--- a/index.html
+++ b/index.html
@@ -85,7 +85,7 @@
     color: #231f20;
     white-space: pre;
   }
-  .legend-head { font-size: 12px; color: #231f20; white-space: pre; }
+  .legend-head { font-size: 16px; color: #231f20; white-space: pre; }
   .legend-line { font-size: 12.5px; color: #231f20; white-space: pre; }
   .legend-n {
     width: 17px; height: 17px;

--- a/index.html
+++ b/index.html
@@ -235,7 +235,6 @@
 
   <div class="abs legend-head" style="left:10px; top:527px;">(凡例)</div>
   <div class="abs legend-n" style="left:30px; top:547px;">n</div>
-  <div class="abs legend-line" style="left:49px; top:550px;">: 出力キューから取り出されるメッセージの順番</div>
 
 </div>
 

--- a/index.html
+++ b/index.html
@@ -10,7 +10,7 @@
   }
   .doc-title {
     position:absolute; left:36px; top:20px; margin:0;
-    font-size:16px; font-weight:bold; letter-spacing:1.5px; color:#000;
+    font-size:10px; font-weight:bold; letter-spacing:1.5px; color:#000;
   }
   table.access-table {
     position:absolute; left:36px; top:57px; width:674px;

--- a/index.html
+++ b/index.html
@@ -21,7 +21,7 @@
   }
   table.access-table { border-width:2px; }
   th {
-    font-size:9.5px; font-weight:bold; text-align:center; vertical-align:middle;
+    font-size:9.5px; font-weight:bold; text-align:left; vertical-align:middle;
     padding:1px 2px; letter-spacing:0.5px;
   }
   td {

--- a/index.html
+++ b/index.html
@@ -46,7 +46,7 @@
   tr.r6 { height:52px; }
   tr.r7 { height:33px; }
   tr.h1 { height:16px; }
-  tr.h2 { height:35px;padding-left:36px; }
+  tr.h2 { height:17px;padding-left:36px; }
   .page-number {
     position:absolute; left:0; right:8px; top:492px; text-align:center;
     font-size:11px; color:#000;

---

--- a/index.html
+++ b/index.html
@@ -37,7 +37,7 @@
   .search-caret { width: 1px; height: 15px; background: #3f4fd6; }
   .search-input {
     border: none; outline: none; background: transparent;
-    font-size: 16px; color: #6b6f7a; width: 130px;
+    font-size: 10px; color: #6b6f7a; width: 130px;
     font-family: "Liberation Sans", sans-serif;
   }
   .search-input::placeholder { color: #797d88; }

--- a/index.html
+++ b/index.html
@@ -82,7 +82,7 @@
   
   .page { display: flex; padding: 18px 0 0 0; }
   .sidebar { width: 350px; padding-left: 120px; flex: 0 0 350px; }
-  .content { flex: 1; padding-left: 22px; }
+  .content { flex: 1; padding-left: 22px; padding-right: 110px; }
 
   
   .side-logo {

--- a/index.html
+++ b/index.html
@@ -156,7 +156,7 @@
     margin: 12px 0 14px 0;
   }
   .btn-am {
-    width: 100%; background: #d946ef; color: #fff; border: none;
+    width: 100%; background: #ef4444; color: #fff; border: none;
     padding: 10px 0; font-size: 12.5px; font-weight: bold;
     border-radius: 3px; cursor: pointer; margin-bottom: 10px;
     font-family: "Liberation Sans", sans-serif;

--

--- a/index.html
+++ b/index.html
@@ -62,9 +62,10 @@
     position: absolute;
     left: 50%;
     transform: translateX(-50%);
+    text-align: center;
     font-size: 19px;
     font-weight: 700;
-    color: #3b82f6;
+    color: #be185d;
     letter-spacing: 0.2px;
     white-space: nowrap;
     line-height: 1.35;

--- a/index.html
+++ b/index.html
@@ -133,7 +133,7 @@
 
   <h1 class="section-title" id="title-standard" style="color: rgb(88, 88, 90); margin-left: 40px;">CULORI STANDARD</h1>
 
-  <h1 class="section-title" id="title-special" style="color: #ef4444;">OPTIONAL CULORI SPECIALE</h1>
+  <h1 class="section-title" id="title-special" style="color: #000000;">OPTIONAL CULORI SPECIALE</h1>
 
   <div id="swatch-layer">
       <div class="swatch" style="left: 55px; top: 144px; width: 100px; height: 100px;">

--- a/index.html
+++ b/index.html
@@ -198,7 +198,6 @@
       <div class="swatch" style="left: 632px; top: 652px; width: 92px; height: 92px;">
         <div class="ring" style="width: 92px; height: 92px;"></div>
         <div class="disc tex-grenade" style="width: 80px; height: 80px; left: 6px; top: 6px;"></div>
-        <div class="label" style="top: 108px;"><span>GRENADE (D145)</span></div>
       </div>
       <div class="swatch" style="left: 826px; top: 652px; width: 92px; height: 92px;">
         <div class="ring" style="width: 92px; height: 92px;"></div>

◆ **Try it**:
Please say how many lines of the material above include "vertical", giving that number and no other words.

◆ **Output of the exercise**:
2